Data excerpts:
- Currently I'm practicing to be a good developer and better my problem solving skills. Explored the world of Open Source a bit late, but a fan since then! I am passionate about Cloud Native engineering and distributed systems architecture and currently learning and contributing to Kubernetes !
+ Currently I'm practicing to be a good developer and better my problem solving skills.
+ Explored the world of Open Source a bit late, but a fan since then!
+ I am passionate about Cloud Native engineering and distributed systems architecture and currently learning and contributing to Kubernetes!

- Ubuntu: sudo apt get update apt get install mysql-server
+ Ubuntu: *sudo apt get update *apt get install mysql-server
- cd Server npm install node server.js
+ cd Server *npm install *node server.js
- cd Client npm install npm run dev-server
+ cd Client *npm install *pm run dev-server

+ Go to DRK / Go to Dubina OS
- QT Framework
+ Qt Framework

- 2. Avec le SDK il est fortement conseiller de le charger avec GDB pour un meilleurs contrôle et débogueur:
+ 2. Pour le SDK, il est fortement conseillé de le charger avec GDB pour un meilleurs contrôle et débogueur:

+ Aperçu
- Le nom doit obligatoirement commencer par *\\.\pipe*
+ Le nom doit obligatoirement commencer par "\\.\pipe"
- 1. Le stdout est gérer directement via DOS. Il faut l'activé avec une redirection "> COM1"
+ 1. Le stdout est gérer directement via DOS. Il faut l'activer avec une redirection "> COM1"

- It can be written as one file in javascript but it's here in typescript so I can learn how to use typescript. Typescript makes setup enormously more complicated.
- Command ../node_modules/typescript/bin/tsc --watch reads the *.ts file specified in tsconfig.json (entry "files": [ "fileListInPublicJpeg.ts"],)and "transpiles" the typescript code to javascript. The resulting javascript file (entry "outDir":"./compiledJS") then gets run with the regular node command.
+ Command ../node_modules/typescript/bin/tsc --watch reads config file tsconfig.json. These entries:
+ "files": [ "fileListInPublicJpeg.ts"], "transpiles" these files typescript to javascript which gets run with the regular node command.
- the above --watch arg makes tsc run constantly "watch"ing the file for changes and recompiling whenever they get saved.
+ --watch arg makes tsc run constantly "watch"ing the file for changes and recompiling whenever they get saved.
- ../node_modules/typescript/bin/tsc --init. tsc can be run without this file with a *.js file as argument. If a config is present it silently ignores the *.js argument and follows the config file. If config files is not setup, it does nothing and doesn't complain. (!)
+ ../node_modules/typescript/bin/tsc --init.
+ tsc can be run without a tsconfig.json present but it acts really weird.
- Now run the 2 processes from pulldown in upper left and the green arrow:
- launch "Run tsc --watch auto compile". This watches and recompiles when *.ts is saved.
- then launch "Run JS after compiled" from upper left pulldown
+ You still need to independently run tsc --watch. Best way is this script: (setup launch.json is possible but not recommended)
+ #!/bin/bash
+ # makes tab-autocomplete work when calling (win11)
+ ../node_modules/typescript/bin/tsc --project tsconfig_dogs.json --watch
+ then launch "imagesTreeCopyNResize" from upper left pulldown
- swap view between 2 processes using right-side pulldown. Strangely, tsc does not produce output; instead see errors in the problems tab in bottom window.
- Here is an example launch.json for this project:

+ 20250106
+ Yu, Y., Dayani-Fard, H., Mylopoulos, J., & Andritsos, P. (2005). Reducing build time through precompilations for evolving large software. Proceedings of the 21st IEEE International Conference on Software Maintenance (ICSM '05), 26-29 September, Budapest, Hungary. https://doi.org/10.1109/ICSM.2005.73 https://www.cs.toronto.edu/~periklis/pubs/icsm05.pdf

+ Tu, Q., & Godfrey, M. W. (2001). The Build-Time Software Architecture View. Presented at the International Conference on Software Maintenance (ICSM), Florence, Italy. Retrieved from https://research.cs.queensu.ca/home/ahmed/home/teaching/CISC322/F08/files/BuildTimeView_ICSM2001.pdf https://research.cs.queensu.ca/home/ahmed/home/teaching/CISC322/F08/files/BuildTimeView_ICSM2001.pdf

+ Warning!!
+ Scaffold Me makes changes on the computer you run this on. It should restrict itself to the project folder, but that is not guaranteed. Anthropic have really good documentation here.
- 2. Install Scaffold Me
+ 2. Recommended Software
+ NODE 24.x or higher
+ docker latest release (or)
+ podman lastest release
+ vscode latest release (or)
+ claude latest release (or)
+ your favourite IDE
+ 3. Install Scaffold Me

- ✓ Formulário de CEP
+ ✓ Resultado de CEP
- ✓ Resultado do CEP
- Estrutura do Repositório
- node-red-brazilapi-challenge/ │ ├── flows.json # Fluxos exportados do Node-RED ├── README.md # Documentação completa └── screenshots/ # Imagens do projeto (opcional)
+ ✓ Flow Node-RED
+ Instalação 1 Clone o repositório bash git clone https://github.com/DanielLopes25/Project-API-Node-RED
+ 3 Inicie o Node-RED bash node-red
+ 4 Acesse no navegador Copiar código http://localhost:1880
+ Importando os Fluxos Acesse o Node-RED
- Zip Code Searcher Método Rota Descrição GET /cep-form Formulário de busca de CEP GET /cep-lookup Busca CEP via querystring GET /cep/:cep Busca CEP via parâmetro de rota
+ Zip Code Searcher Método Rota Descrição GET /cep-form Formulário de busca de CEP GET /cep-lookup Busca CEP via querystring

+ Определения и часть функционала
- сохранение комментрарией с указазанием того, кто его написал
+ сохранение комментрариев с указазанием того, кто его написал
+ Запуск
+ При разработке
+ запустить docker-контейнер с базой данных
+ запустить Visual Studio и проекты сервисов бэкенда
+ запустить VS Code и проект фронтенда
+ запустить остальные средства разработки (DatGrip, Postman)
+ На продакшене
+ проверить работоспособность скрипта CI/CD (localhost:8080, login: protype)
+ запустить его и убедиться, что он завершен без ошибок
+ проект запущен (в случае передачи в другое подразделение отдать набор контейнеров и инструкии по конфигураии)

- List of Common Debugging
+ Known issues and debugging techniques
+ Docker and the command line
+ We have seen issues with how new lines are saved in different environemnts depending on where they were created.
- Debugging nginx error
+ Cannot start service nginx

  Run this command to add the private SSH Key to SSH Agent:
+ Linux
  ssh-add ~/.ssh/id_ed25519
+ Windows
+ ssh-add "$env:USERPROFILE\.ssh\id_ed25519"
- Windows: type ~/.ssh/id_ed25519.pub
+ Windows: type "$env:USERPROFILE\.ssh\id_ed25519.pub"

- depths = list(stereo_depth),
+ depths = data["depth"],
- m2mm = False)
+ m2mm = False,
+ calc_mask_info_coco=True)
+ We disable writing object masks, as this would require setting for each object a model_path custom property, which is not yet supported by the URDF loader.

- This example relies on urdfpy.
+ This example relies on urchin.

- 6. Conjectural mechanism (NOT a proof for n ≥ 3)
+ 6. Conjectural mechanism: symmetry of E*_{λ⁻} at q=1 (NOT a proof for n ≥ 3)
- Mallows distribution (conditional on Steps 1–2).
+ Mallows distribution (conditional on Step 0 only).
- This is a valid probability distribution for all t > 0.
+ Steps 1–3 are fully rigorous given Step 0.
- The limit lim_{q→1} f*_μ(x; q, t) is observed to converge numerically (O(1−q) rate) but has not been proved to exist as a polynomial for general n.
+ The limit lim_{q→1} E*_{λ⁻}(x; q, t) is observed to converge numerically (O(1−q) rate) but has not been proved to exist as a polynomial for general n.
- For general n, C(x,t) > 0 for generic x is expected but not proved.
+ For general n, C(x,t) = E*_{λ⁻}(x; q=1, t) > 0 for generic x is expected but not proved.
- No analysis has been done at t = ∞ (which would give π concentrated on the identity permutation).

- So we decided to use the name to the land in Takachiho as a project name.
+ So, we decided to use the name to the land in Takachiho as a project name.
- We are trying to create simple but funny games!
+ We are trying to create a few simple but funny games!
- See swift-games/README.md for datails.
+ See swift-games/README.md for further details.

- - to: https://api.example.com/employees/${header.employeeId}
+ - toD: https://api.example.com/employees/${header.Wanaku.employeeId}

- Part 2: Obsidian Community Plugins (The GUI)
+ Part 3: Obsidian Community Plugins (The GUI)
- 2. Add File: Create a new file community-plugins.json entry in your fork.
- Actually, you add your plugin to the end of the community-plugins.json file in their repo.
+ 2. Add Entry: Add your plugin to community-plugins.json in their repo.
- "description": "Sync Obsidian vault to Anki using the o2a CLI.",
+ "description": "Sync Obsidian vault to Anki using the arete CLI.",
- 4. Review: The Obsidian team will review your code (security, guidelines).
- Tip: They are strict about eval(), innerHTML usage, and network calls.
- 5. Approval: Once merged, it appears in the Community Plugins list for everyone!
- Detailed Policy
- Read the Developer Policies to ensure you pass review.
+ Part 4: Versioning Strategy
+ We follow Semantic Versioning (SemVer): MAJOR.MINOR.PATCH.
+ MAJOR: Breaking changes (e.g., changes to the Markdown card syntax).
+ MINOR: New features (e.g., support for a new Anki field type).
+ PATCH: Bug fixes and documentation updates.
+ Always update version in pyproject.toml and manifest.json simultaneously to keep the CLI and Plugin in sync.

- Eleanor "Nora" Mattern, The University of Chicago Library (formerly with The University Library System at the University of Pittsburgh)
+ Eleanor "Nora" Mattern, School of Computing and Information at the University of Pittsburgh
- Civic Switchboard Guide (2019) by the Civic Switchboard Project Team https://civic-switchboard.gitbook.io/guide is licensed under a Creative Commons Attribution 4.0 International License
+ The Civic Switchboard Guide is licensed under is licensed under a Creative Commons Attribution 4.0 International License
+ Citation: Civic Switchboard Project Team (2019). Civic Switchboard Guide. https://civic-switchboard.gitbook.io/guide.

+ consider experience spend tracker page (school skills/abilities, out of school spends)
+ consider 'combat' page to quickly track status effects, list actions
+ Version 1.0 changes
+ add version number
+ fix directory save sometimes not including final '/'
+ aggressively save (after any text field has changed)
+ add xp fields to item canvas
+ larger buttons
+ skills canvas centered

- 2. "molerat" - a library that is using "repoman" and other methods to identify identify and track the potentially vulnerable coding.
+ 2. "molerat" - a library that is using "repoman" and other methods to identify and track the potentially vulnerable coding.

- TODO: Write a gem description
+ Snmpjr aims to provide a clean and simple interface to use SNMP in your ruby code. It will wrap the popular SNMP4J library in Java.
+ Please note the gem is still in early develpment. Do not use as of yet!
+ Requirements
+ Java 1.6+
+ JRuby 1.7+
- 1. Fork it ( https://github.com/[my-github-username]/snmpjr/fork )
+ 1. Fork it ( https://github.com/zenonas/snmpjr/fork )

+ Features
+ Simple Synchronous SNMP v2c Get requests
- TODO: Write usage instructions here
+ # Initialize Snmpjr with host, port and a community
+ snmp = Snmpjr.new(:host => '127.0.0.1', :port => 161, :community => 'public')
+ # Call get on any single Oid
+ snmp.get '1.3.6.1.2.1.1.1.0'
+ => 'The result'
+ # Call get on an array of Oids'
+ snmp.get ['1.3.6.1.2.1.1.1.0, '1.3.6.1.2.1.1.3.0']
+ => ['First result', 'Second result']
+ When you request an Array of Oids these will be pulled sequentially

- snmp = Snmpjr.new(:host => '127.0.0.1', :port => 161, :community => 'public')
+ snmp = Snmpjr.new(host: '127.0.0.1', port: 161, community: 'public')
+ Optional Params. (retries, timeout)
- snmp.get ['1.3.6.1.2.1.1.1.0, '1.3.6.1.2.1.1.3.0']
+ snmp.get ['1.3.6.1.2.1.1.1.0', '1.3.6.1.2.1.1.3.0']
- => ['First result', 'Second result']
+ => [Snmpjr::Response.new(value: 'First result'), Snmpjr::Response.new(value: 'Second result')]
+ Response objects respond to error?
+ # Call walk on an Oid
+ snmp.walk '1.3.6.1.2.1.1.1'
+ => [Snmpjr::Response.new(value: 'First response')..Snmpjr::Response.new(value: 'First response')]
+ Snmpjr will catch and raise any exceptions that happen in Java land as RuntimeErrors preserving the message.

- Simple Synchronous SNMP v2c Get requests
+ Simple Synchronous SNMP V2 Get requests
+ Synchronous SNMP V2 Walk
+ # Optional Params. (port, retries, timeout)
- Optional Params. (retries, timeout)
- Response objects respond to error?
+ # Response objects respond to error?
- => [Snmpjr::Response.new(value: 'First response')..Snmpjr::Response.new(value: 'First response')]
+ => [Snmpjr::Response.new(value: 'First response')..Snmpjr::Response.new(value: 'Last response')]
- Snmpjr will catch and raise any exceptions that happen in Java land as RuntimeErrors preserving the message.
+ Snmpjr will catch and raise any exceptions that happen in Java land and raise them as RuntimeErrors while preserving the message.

EXERCISE OBJECTIVE:
Set down, unchanged, only those lines above that fall between the line with "Versioning (SemVer): MAJOR.MINOR.PATCH." and the line with "Plugin in sync.", the two end lines included.

SOLVED EXERCISE:
+ We follow Semantic Versioning (SemVer): MAJOR.MINOR.PATCH.
+ MAJOR: Breaking changes (e.g., changes to the Markdown card syntax).
+ MINOR: New features (e.g., support for a new Anki field type).
+ PATCH: Bug fixes and documentation updates.
+ Always update version in pyproject.toml and manifest.json simultaneously to keep the CLI and Plugin in sync.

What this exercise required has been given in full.